The ORB generalization of $V_X(\theta)$ in equation (10) is defined as:

$\begin{equation} V_X^\mathrm{\,ORB} \left(\boldsymbol{\theta}\right) = \prod^{|\mathcal{O}|}_{o = 1} \prod_{i \in \mathcal{O}_o} R_{X_i} \left(\boldsymbol{\theta}_o\right), \end{equation} \tag{ 12 }$

which applies the same rotation to any qubit within the same orbit, but allows for different rotations in between distinct orbits. One can readily verify that any further division of this parameter grouping (i.e. the addition of any extra free parameter) would break the equivariance of the layer. That is, the parameter structure in equation (12) maximizes the number of independent parameters while still maintaining equivariance of the layer.

In the case when $\mathrm{Aut}(H) = \{I\}$ , each qubit belongs to its own orbit so that each rotation is assigned a distinct angle, yielding $|\mathcal{O}| = n$ parameters per layer. When $\mathrm{Aut}(H) = S_n$ , each qubit belongs to the same orbit and $|\mathcal{O}| = 1$ . In general, $V^\mathrm{\,ORB}_X$ packs a number of parameters $|\mathcal{O}|$ in between 1 and n, that is the maximum possible (for a given H) while still preserving equivariance. While exemplified here for X-rotations, this construction equally applies to any layer of 1-qubit rotations.

3.3.2. Layers of 2-qubit gates

The concept of orbits can be extended to orbits over pairs of qubits (called edges). (Edge-orbit of H).

Definition 4 An edge-orbit of a Hamiltonian H acting on a system of n qubits is defined as a set of edges that remain closed under the action of Aut(H). The orbit generated by an arbitrary edge (i, j) is given by

$\begin{equation} \mathcal{O}^{e}_{\left(i,j\right)} = \left\{\left(\pi_a\left(i\right),\pi_a\left(j\right)\right)\right\}_{\pi_a \in {\mathrm{Aut(H)}}}\,. \end{equation} \tag{ 13 }$

As for orbits, any two edge-orbits are either exactly the same or non-intersecting, and the set of distinct edge-orbits $\mathcal{O}^{e} = \{\mathcal{O}^{e}_{m}\}$ partitions the full set of edges. We can further specialize this definition to edges in a subset $\mathcal{I}$ of all possible edges corresponding to the physical interactions of the system, that is, which appear as two–body terms in H. It can be verified that such restriction is consistent, i.e. given an edge (i, j) appearing in H any of its transform $(\pi_a(i), \pi_a(j))$ for $\pi_a \in {\mathrm{Aut}(H)}$ will also appear in H (by definition of ${\mathrm{Aut}(H)}$ ). Construction of edge-orbits are illustrated in figure 2(c) for the example mentioned earlier.

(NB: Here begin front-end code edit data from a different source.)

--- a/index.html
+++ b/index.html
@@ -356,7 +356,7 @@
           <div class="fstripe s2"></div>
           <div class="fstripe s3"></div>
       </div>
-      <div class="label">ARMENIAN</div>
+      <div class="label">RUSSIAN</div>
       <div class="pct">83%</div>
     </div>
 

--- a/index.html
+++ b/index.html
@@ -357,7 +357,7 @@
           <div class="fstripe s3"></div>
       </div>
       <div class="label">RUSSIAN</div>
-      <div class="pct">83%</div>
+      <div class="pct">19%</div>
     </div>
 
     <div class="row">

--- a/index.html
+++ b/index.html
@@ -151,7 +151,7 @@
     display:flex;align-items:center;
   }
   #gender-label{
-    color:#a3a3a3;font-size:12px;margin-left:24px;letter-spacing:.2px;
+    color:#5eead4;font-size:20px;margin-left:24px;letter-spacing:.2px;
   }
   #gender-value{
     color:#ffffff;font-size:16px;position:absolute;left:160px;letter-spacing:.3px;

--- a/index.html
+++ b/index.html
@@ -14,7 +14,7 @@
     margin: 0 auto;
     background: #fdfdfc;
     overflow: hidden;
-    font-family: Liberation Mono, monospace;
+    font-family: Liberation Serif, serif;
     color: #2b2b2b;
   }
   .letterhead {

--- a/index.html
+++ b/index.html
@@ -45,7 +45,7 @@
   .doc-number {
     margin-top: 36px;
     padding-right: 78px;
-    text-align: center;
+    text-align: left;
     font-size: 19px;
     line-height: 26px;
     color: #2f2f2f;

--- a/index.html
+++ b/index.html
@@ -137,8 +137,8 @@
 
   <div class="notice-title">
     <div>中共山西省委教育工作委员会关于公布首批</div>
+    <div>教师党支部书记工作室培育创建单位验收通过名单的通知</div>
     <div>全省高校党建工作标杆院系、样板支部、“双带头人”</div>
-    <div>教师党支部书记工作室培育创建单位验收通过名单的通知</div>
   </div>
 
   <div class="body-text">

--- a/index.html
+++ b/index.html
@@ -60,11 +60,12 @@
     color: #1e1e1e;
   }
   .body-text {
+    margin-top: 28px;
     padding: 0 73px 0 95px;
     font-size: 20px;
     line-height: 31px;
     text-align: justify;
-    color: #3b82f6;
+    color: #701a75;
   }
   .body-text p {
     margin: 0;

As before, we can generalize layers of 2–qubit gates appearing in HVA-like circuits by grouping parameters per edge-orbits. For instance, the layer of 2-qubit rotations $V_{ZZ}(\theta) = \prod_{(i,j) \in \mathcal{I}} R_{Z_i Z_j}(\theta)$ appearing in equation (4) becomes:

$\begin{equation} V_{ZZ}^\mathrm{\,ORB} \left(\boldsymbol{\theta}\right) = \prod^{|\mathcal{O}^e|}_{m = 1} \prod_{\left(i,j\right) \in \mathcal{O}^e_m} R_{Z_iZ_j} \left(\boldsymbol{\theta}_m\right), \end{equation} \tag{ 14 }$

that could pack up to $n(n-1)/2$ distinct parameters, as opposed to a single parameter for HVA-like circuits, while still retaining equivariance under ${\mathrm{Aut}(H)}$ . As was the case for equation (12), one can verify that any additional independent parameter would break equivariance of equation (14).

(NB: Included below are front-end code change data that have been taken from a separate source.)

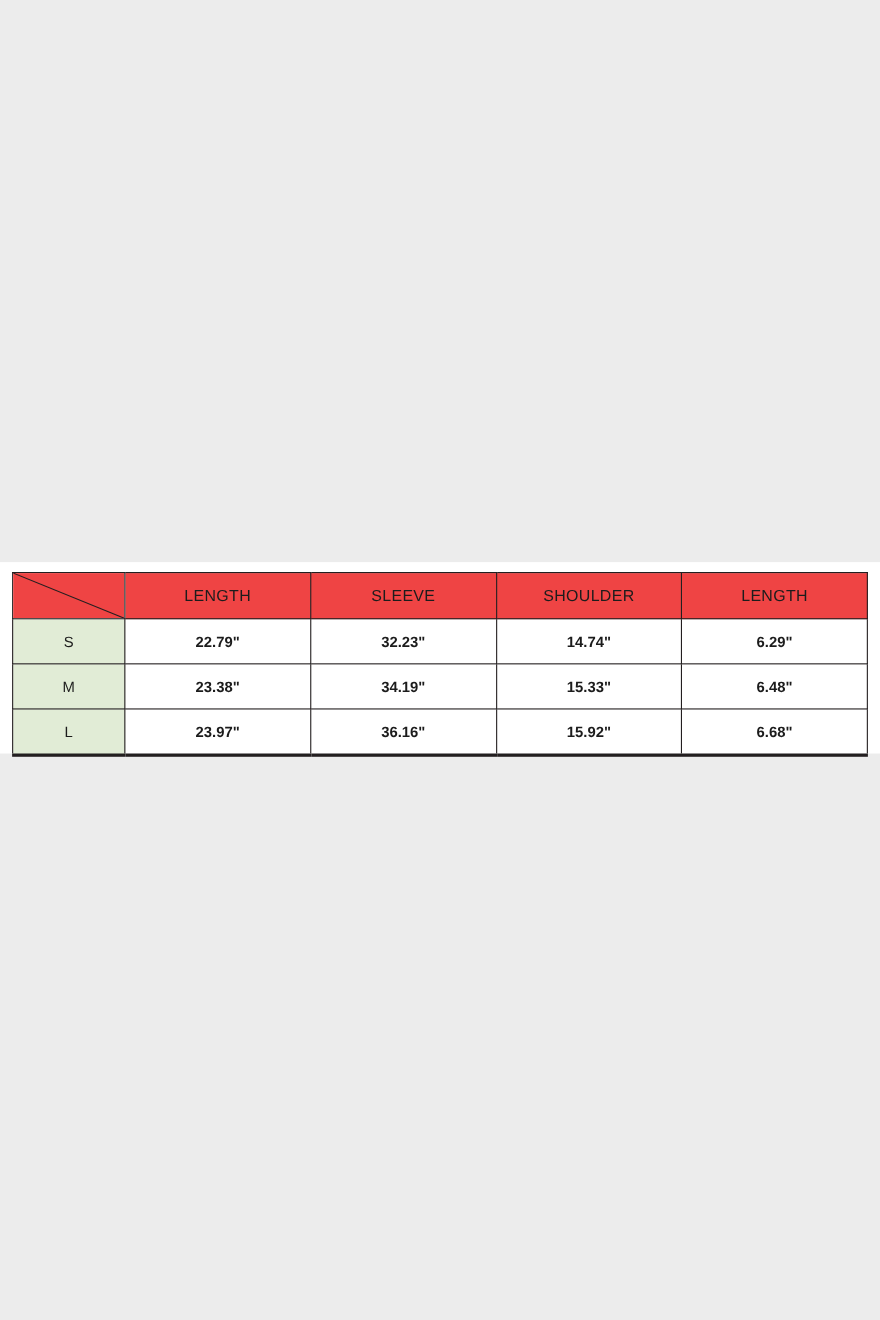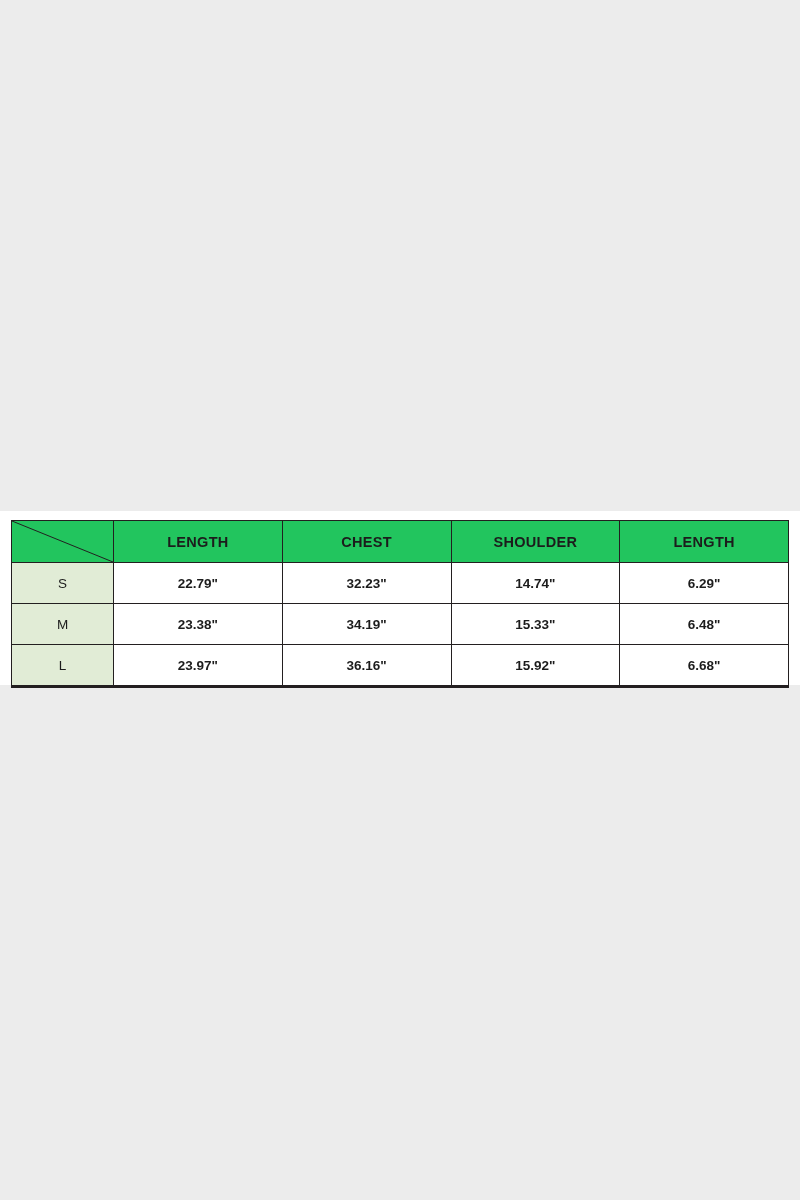--- a/index.html
+++ b/index.html
@@ -57,9 +57,9 @@
   
   tr.header-row th {
     height: 41px;
-    background: #22c55e;
+    background: #ef4444;
     font-size: 14.5px;
-    font-weight: 700;
+    font-weight: 400;
     letter-spacing: 0.3px;
   }
 

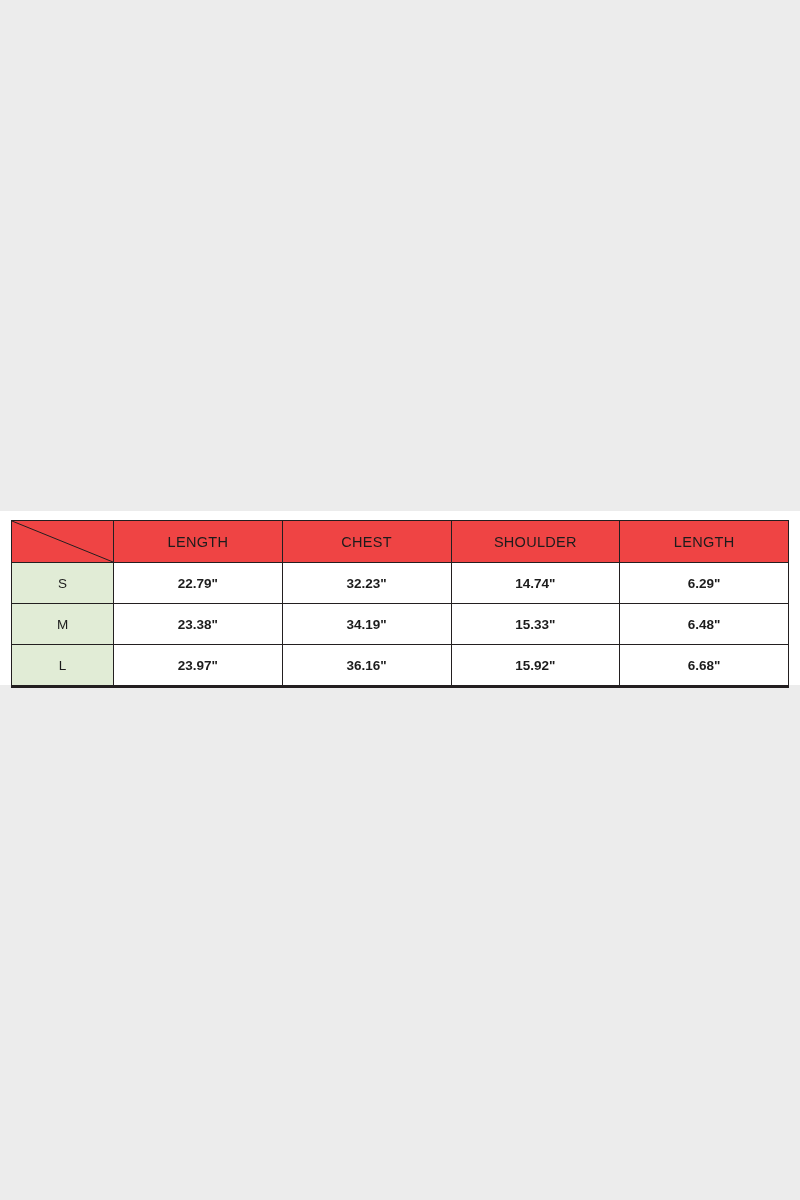--- a/index.html
+++ b/index.html
@@ -118,7 +118,7 @@
           </svg>
         </th>
         <th>LENGTH</th>
-        <th>CHEST</th>
+        <th>SLEEVE</th>
         <th>SHOULDER</th>
         <th>LENGTH</th>
       </tr>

This equivariant construction can be extended to any set of 2–qubit (and in principle to higher order) interactions as

$\begin{equation} V_{P}^\mathrm{\,ORB} \left(\boldsymbol{\theta}\right) = \prod^{|\mathcal{O}^e|}_{m = 1} \text{exp}\left[- i \boldsymbol{\theta}_m \sum_{\left(i,j\right) \in \mathcal{O}^e_m} P_{i,j}\right], \end{equation} \tag{ 15 }$

where P denote the type of interactions involved in between pairs of qubits.

When any of the $P_{i,j}$ interactions intra-orbit commute, equation (15) is readily implemented as a composition of 2-qubit gates $R_{P_{i,j}}(\boldsymbol{\theta}_m) = \text{exp}[-i \boldsymbol{\theta}_m P_{i,j}]$ . This was the case for P = ZZ, resulting in equation (14). However, cases where interaction terms do not commute within orbits require more care, and will be detailed later in section 4.5. A simple example of application of ORB circuits with layers of the form (equations (12) and (14)) is illustrated in figure 3 and discussed in the next section.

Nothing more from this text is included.